Дубский закрыл блокног, опять на глаза ему попался пароход. И вдруг ему пришла в голову озорная мысль.
— Богдано, ты великий шаман, все можешь сделать, — продолжал он. — Сможешь остановить, вон тот пароход?
— Люди там, а я человек тоже.
— Ну, останови!
Старик в упор пристально и долго глядел в глаза Дубского и строго проговорил:
— Человек движет пароход, а ему все можно повелеть. Я повелел. Смотри, остановился твой пароход.
Дубский взглянул на широкий Амур и от удивления приоткрыл рот, глаза округлились, как у совы, — пароход застыл на месте. Этнограф поморгал, потом протер глаза платком, встряхнул головой, но пароход по-прежнему стоял на месте, виднелся между развилинами впереди стоящего деревца. Но Дубский не был бы Дубским, если бы растерялся от этой неожиданности.

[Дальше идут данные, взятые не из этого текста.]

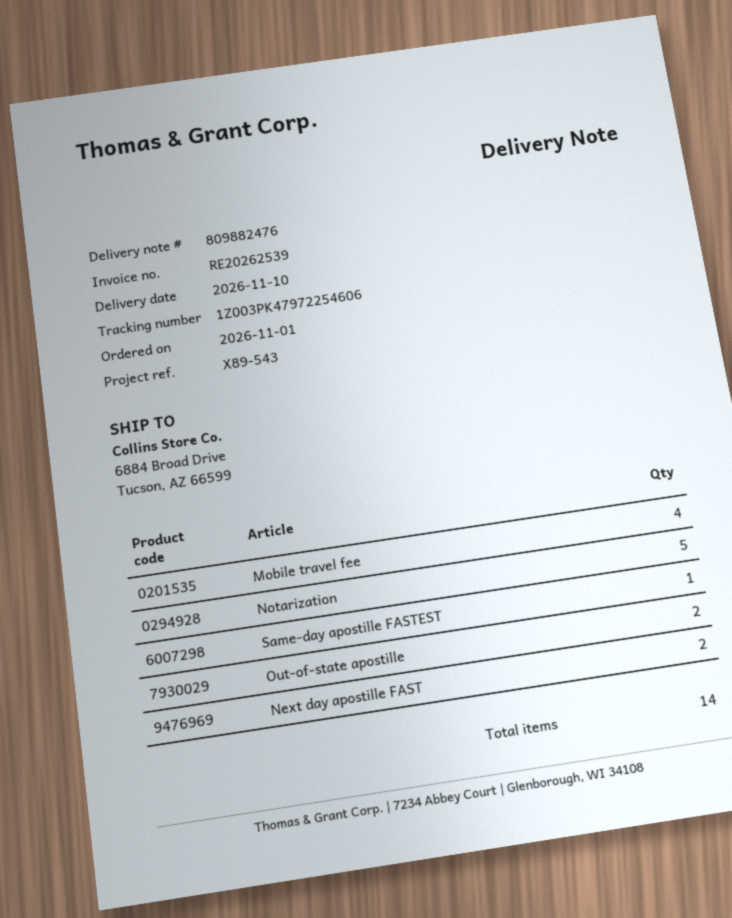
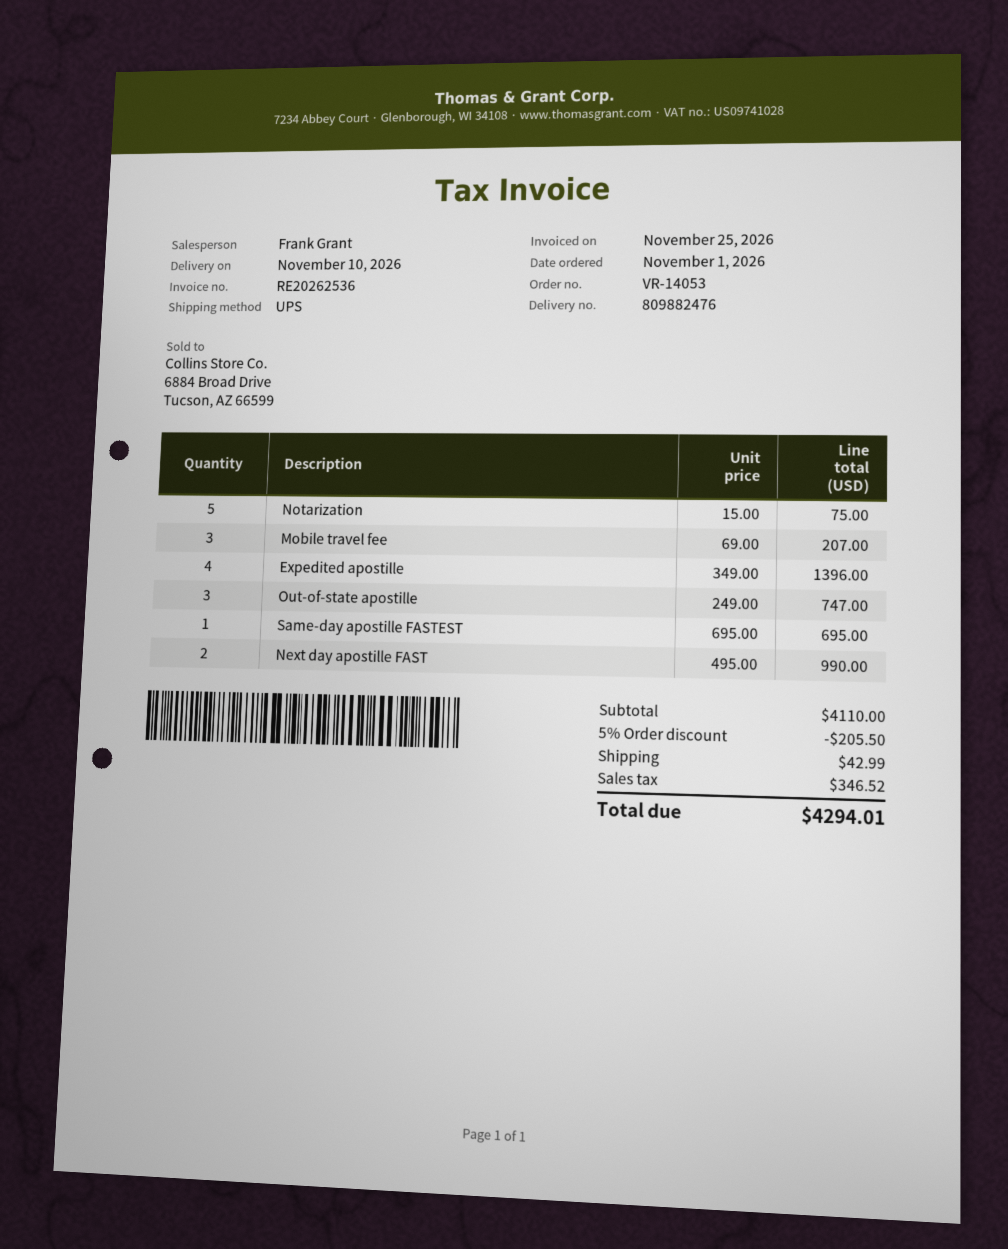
invoice number: RE20262539 -> RE20262536
Mobile travel fee: 4 -> 3
Out-of-state apostille: 2 -> 3
Expedited apostille: none -> 4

— Шаман, это советский пароход, он идет по распиеанию, а ты его остановил, — сказял он строго. — Ты будешь в ответе за это.
Старый Богдано презрительно взглянул на него и ответил:
— Тебе, человек с оружием на боку, власть вскружила голову. Тебе дали большую власть, а ты по своему скудоумию не знаешь, как ею пользоваться. Потому играешь. Сурово, несправедливо играешь. Смотри, где твой пароход.
Разгневанный Дубский бросил взгляд на Амур и не нашел парохода на прежнем месте, пароход будто на крыльях перелетел далеко вперед и уже исчезал за дальним кривуном.
«Волшебник, природный гипнотизер», — отметил про себя Дубский, а вслух сказал:
— Собирайся, поедешь со мной в Хабаровск.
— Что взять с собой? — спросил старик, давно догадавшийся, куда клонит его собеседник.
— Одежды немного, денег.
В этот же день Дубский перевез старого шамана в Малмыж, где собирался сесть на пароход.
— Куда поехал, старик? — спросил шамана Митрофан Колычев, случайно оказавшийся на берегу.
— В Хабаровск еду, вот к нему, к названому сыну.
Митрофан позвонил в Нярги и сообщил Хорхою, оказавшемуся у телефона, что старый шаман Богдано поехал в гости к Дубскому.
ГЛАВА ЧЕТЫРНАДЦАТАЯ
Холгитон порядком надоел Кирке, он каждый день являлся к нему советоваться, как дальше достраивать медпункт.
— Обыкновенный дом, пятистенный, — в сотый раз повторял Кирка.
— Нет, нэку, дом доктора не может быть обыкновенным, — твердил свое Холгитон, — я был в таком доме, знаю.
— Ты был в городской больнице, там другое…
— Мы не хуже их, у нас не должно быть хуже.
— У нас обыкновенный медпункт.
— Ох, нэку, как ты любишь это слово «обыкновенный». Ничего теперь не может быть обыкновенного, запомни это.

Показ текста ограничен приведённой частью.